## The task
Nothing should be left out: output all of the entries exactly.
============
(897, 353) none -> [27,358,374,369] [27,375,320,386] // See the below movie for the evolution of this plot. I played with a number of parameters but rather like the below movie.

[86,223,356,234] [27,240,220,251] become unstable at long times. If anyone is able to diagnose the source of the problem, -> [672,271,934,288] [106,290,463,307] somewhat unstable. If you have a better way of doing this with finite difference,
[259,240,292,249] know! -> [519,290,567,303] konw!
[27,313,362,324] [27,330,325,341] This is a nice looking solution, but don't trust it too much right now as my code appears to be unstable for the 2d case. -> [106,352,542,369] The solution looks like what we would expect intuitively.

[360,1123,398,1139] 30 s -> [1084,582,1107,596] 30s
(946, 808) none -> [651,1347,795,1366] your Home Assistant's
============
## Solution for this exercise
(897, 353) none -> [27,358,374,369] [27,375,320,386] // See the below movie for the evolution of this plot. I played with a number of parameters but rather like the below movie.

[86,223,356,234] [27,240,220,251] become unstable at long times. If anyone is able to diagnose the source of the problem, -> [672,271,934,288] [106,290,463,307] somewhat unstable. If you have a better way of doing this with finite difference,
[259,240,292,249] know! -> [519,290,567,303] konw!
[27,313,362,324] [27,330,325,341] This is a nice looking solution, but don't trust it too much right now as my code appears to be unstable for the 2d case. -> [106,352,542,369] The solution looks like what we would expect intuitively.

[360,1123,398,1139] 30 s -> [1084,582,1107,596] 30s
(946, 808) none -> [651,1347,795,1366] your Home Assistant's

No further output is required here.